Front-end code edit data

========

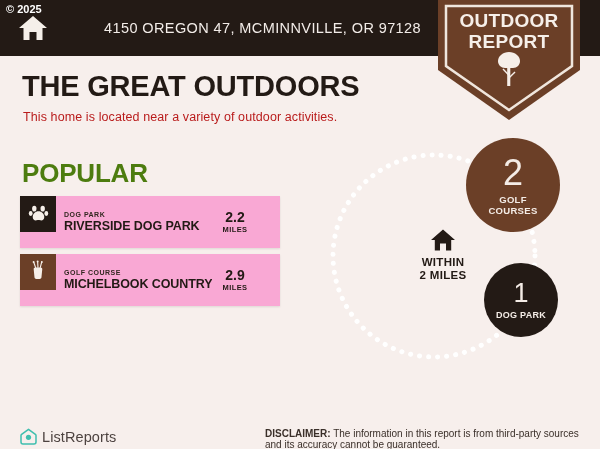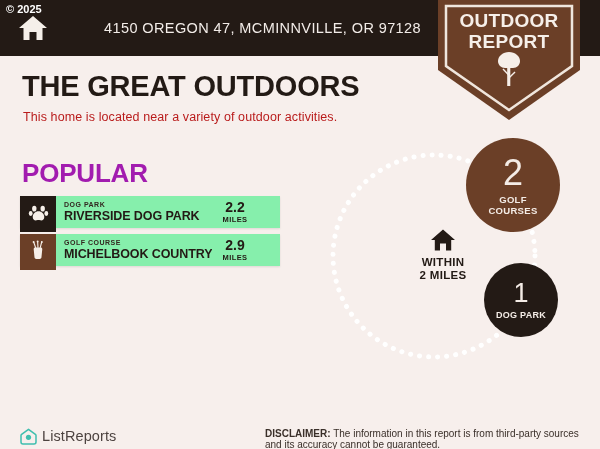--- a/index.html
+++ b/index.html
@@ -90,36 +90,36 @@
     font-size: 12.5px;
     color: #b91c1c;
     letter-spacing: 0.1px;
   }
   .section-title {
     position: absolute;
     left: 22px; top: 158px;
     font-size: 26px;
     font-weight: bold;
     letter-spacing: -0.2px;
-    color: #a21caf;
+    color: #4d7c0f;
   }
 
   
   .poi-list {
     position: absolute;
     left: 20px; top: 196px;
     width: 260px;
   }
   .poi-row {
     position: relative;
     display: flex;
     align-items: stretch;
-    height: 32px;
+    height: 52px;
     margin-bottom: 6px;
-    background: #86efac;
+    background: #f9a8d4;
     box-shadow: 0 1px 2px rgba(0,0,0,0.10);
   }
   .poi-tile {
     width: 36px;
     min-width: 36px;
     height: 36px;
     display: flex;
     align-items: center;
     justify-content: center;
   }
@@ -232,21 +232,21 @@
     letter-spacing: 0.3px;
     line-height: 11px;
   }
   .bubble-dog .bubble-lbl { font-size: 9px; }
 
   
   .footer-logo {
     position: absolute;
     left: 20px; top: 428px;
     display: flex;
-    align-items: flex-start;
+    align-items: center;
   }
   .footer-logo-mark { width: 17px; height: 17px; margin-right: 5px; }
   .footer-logo-text {
     font-size: 14.5px;
     color: #4d4340;
     letter-spacing: 0.1px;
   }
   .disclaimer {
     position: absolute;
     left: 265px; top: 428px;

========

Problem requirements
Return, from the data above, each line in which the string "spacing" appears.

Solution to this exercise
     letter-spacing: 0.1px;
     letter-spacing: -0.2px;
     letter-spacing: 0.3px;
     letter-spacing: 0.1px;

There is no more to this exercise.